Work required → In the copy, include every entry exactly but none of the pictures.

Task inputs →
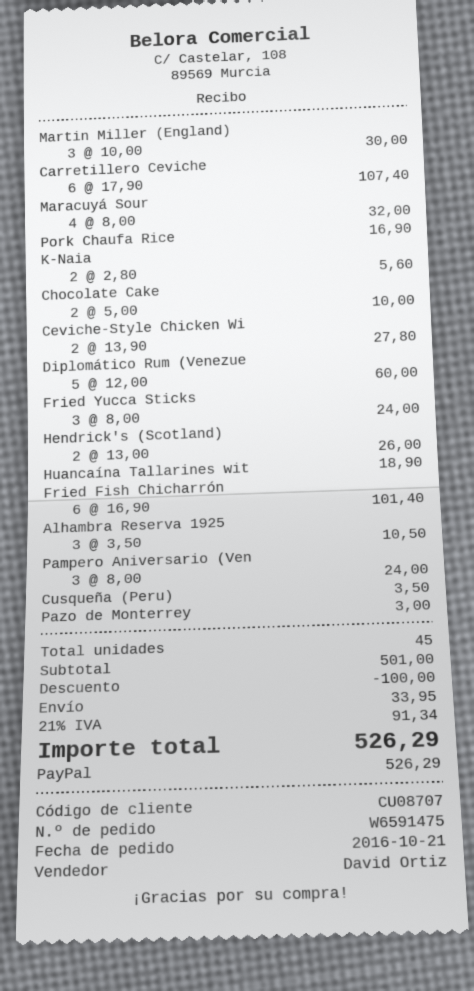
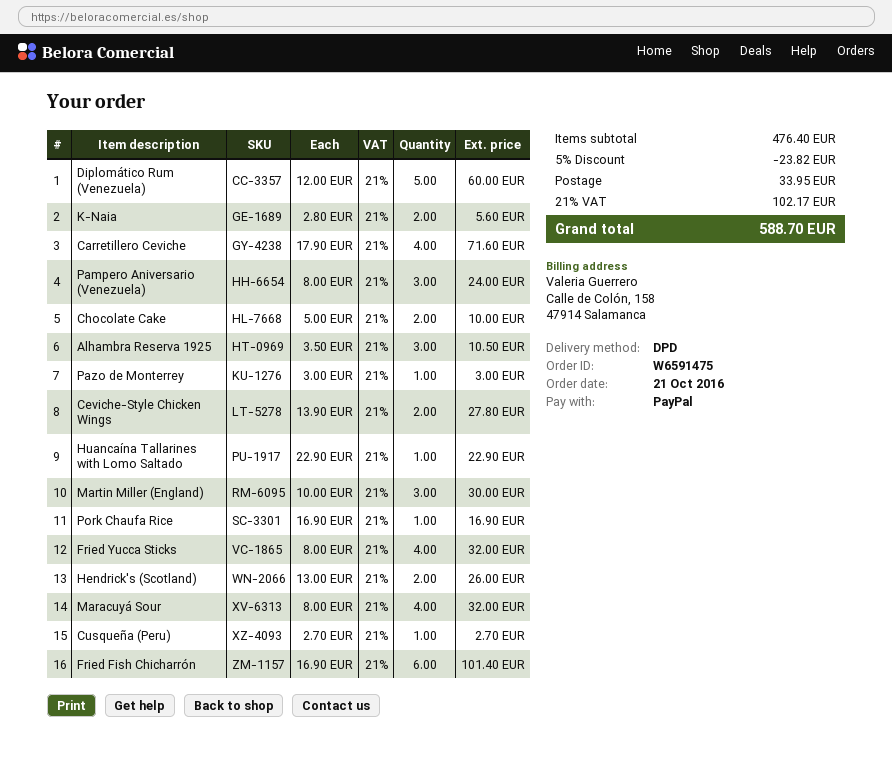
Carretillero Ceviche: 6 x 17.90 = 107.40 -> 4 x 17.90 = 71.60
Fried Yucca Sticks: 3 x 8.00 = 24.00 -> 4 x 8.00 = 32.00
Huancaína Tallarines wit: 1 x 18.90 = 18.90 -> 1 x 22.90 = 22.90
Cusqueña (Peru): 1 x 3.50 = 3.50 -> 1 x 2.70 = 2.70
subtotal: 501.00 -> 476.40
discount: 100.00 -> 23.82
tax: 21% = 91.34 -> 21% = 102.17
total: 526.29 -> 588.70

Answer section →
Carretillero Ceviche: 6 x 17.90 = 107.40 -> 4 x 17.90 = 71.60
Fried Yucca Sticks: 3 x 8.00 = 24.00 -> 4 x 8.00 = 32.00
Huancaína Tallarines wit: 1 x 18.90 = 18.90 -> 1 x 22.90 = 22.90
Cusqueña (Peru): 1 x 3.50 = 3.50 -> 1 x 2.70 = 2.70
subtotal: 501.00 -> 476.40
discount: 100.00 -> 23.82
tax: 21% = 91.34 -> 21% = 102.17
total: 526.29 -> 588.70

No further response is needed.